**** Input records

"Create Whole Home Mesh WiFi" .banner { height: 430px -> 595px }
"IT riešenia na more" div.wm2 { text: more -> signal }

********
**** Input records

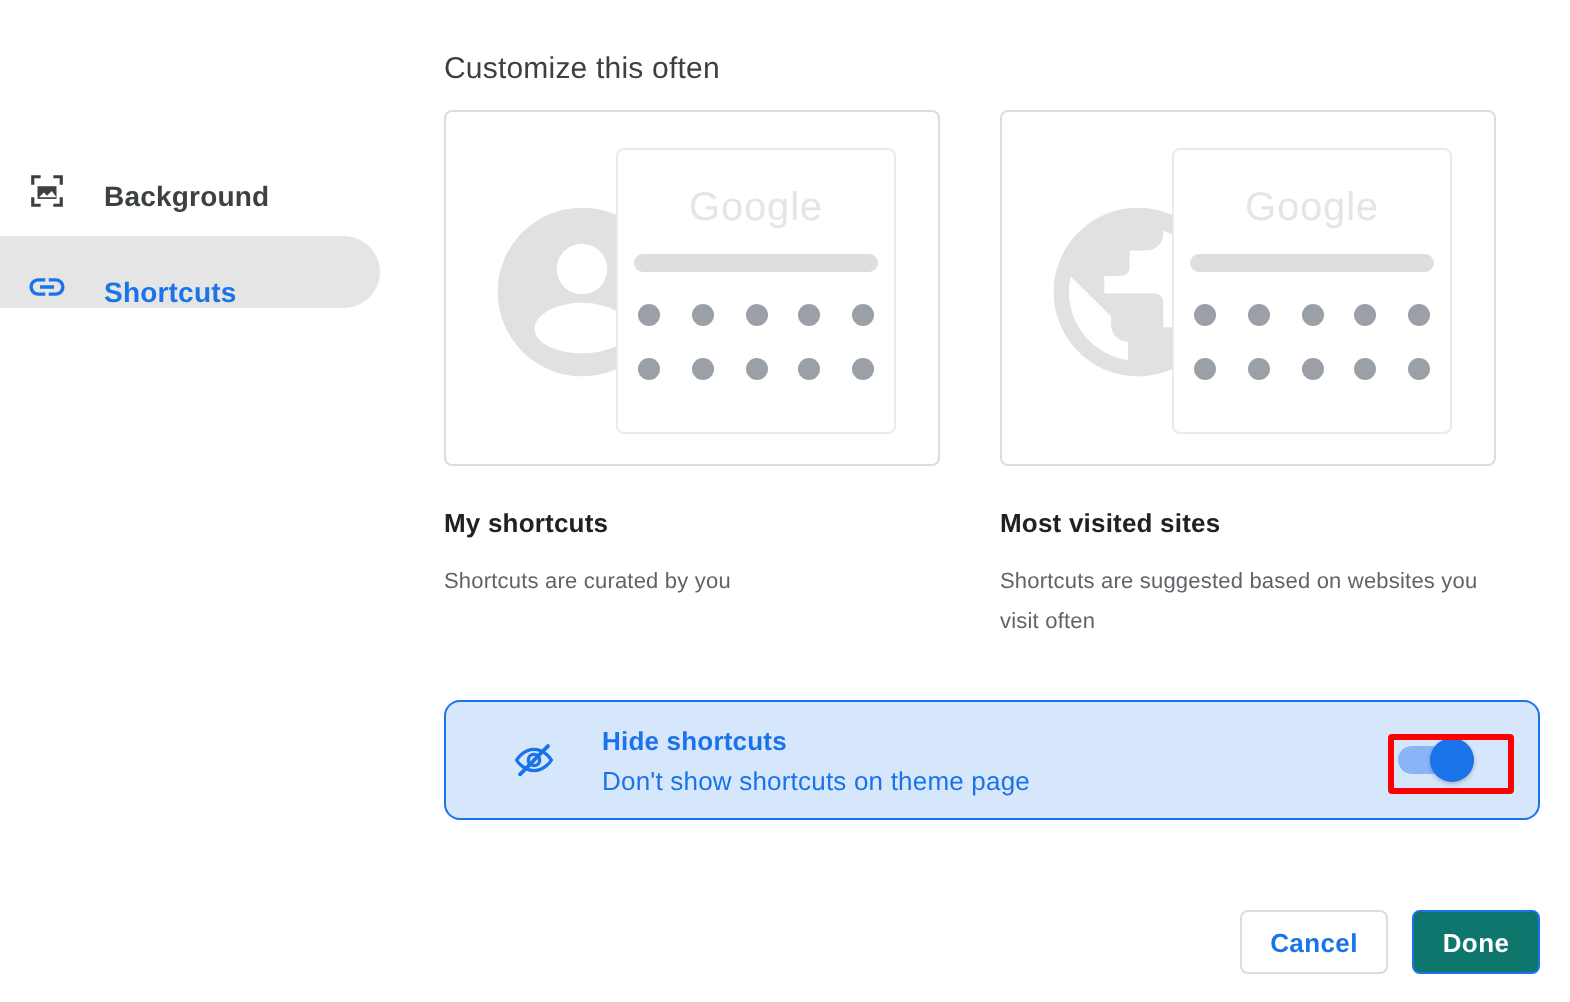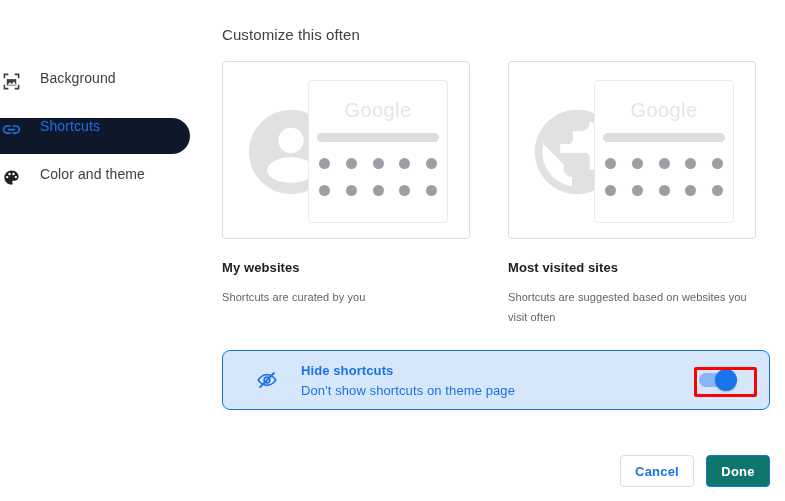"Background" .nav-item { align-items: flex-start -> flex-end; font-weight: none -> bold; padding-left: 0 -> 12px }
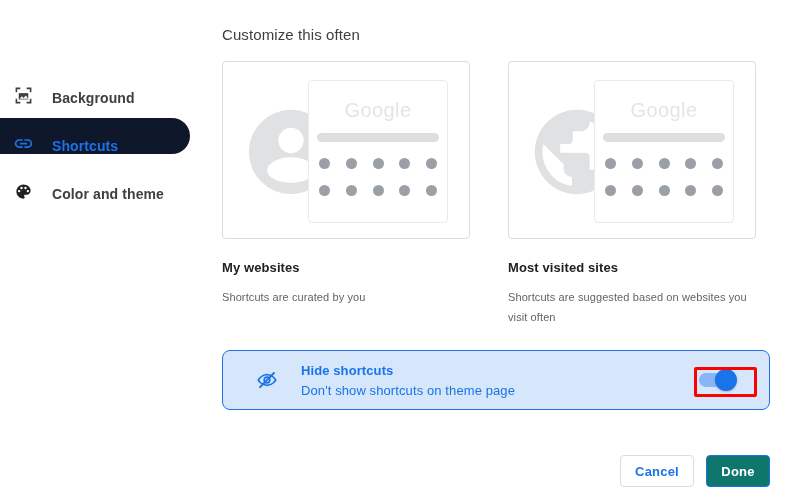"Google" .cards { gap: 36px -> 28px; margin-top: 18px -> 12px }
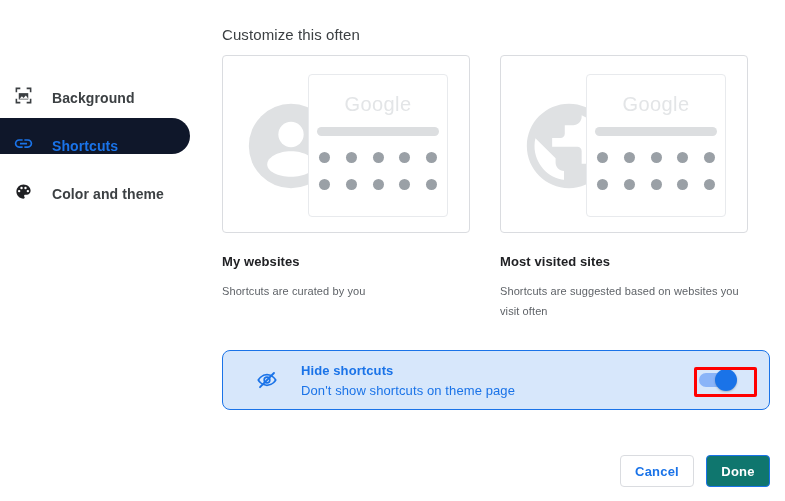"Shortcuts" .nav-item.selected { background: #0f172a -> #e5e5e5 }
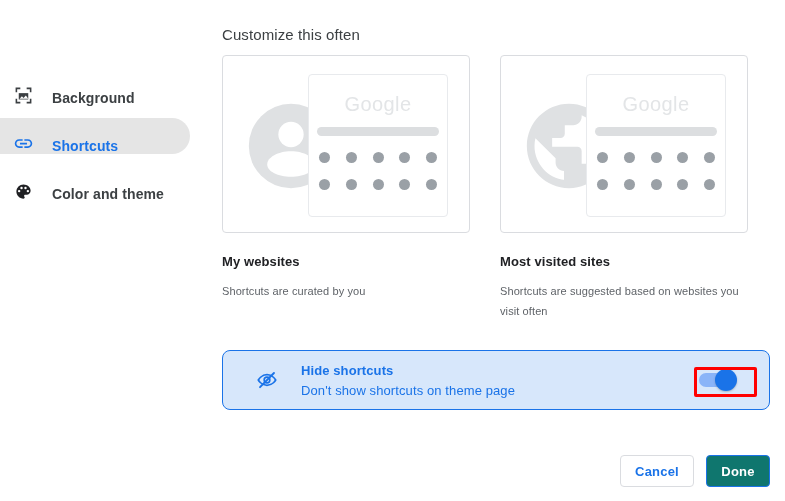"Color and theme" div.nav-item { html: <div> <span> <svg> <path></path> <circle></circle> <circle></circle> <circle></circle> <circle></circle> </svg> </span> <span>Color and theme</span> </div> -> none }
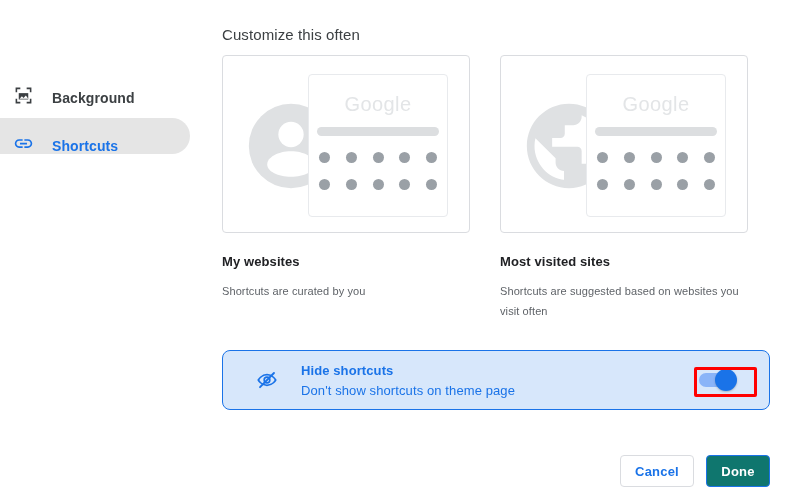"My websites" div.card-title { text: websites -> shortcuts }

********
**** Input records

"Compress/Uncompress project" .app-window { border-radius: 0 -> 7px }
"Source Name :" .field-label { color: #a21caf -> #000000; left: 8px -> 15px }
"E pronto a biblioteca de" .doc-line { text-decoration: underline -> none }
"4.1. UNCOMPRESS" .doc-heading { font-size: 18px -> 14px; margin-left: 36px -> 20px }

********

Task description =>
From the records above, print exactly the lines that run from the line with "color: #a21caf ->" to the line with "font-size: 18px ->", inclusive.

Written response =>
"Source Name :" .field-label { color: #a21caf -> #000000; left: 8px -> 15px }
"E pronto a biblioteca de" .doc-line { text-decoration: underline -> none }
"4.1. UNCOMPRESS" .doc-heading { font-size: 18px -> 14px; margin-left: 36px -> 20px }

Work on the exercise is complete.